K	the number of clusters to fit to the model.
tol	The tolerance level of convergence of the GoM model fit
labs	The factor of labels used to group the samples in visualization. May be used to distinguish samples from different labs, or different library prep.
gom_method	The GoM method type. Defaults to `independent` model proposed by Shiraishi2015. The other option is to use the `full` model which is uses the implementation due to Taddy2012.
gom.control	Control parameters for the GoM model fit.
output_dir	The output directory where the model is saved.
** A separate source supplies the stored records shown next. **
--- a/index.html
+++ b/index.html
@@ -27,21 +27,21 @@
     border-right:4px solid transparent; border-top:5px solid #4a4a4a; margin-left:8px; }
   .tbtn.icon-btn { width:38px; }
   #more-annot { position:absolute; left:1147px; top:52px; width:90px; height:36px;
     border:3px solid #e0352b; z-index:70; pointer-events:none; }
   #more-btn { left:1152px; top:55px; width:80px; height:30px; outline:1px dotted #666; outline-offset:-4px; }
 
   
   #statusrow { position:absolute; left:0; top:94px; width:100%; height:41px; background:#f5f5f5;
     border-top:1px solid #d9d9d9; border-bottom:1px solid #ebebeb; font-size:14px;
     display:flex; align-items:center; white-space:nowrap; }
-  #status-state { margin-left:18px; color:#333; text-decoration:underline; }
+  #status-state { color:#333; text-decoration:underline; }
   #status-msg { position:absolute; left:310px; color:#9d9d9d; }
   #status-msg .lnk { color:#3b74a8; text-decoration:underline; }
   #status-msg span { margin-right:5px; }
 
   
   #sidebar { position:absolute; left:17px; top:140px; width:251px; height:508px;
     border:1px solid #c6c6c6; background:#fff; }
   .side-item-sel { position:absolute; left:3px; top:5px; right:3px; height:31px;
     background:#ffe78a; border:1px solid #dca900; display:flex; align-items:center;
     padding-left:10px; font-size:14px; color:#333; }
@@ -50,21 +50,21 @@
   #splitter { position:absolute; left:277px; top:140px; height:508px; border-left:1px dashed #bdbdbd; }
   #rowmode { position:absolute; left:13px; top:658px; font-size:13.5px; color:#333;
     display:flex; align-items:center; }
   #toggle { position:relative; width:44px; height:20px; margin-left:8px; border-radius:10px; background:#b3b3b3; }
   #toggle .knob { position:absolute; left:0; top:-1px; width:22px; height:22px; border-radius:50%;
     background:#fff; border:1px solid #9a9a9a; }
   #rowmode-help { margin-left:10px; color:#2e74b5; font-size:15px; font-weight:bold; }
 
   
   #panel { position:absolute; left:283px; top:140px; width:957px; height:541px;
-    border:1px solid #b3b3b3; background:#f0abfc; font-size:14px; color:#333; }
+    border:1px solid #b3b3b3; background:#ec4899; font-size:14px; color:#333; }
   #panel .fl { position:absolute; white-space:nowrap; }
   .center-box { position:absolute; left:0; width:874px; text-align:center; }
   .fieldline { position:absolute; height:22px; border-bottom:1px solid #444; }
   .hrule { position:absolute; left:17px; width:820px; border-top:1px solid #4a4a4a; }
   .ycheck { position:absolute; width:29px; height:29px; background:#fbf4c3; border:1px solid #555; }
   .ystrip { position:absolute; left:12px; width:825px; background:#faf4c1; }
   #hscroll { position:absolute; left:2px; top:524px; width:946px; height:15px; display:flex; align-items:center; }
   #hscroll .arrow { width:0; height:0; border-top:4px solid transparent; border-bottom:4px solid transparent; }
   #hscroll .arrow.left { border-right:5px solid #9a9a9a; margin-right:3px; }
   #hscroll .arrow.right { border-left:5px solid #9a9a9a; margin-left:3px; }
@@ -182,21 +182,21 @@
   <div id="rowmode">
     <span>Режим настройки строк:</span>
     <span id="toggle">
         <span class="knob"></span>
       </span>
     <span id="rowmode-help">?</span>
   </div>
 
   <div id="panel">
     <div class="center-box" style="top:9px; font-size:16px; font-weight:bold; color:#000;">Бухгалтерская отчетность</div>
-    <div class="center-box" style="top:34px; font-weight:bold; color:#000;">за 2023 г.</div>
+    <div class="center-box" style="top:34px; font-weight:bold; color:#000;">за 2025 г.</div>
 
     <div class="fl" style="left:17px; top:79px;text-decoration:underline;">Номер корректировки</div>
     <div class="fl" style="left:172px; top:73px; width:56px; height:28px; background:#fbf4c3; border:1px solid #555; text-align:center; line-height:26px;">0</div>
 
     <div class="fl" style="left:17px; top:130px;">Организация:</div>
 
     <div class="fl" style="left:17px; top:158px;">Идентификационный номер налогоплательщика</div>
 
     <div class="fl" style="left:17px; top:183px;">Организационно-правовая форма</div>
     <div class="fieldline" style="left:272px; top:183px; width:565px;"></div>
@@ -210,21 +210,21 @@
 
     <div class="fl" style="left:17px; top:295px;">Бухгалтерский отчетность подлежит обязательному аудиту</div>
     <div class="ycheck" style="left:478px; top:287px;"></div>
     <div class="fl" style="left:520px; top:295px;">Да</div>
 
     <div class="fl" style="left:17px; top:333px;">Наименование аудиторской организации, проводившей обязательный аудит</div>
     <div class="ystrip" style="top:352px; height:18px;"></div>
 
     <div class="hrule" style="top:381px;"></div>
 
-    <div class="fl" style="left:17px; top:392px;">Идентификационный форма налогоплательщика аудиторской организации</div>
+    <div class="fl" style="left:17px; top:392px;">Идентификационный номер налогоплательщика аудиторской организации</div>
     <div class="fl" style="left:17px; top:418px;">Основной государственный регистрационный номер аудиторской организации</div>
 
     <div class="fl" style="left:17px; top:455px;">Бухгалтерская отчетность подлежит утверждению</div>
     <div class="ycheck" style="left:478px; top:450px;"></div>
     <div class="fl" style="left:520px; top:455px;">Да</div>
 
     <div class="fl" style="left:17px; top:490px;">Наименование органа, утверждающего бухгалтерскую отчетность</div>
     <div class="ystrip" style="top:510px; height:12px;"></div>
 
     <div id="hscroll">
If NULL, it picks the current working directory.

Value

Fits a GoM model on the aggregated data from archaic_prepare and outputs both the clusters (represented by mismatch signature frequencies) and the mixing proportion of clusters represented in each sample/MFF file. It also returns an assessment score like the BIC, to compare the models.

References

Taddy2012. Taddy, M., 2012, March. On estimation and selection for topic models. In Artificial Intelligence and Statistics (pp. 1184-1193).

Shiraishi2015. Shiraishi, Y., Tremmel, G., Miyano, S. and Stephens, M., 2015. A simple model-based approach to inferring and visualizing cancer mutation signatures. PLoS genetics, 11(12), p.e1005657.